For the material that follows, return exactly the lines from the one with "AUX | NUM: 0 -> 2" through the one with "INTJ | DET_rev.: 0 -> 3", both ends included.

■ ■ ■

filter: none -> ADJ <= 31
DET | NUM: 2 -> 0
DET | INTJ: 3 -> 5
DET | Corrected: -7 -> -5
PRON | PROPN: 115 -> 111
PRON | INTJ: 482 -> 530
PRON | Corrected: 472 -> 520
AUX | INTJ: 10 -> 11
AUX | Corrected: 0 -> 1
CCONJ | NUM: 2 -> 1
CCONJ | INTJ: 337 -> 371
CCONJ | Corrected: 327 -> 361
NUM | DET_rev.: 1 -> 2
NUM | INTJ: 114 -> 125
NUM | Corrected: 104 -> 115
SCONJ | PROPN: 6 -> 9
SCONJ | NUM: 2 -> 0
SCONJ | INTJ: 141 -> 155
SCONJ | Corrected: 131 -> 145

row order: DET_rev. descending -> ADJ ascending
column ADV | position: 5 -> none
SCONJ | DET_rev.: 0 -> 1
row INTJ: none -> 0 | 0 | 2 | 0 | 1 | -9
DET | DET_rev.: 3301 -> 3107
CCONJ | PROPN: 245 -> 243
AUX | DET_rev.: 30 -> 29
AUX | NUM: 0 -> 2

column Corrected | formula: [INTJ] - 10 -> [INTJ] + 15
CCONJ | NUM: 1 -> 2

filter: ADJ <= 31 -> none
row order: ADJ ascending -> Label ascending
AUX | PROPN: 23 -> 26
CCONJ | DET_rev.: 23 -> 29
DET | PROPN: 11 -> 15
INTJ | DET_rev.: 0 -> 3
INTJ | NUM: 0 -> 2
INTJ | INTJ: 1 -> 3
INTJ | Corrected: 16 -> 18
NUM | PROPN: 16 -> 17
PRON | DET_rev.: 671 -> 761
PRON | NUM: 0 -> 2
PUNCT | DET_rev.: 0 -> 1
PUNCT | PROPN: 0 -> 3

■ ■ ■

◆ RESULT OF THE EXERCISE ◆
AUX | NUM: 0 -> 2

column Corrected | formula: [INTJ] - 10 -> [INTJ] + 15
CCONJ | NUM: 1 -> 2

filter: ADJ <= 31 -> none
row order: ADJ ascending -> Label ascending
AUX | PROPN: 23 -> 26
CCONJ | DET_rev.: 23 -> 29
DET | PROPN: 11 -> 15
INTJ | DET_rev.: 0 -> 3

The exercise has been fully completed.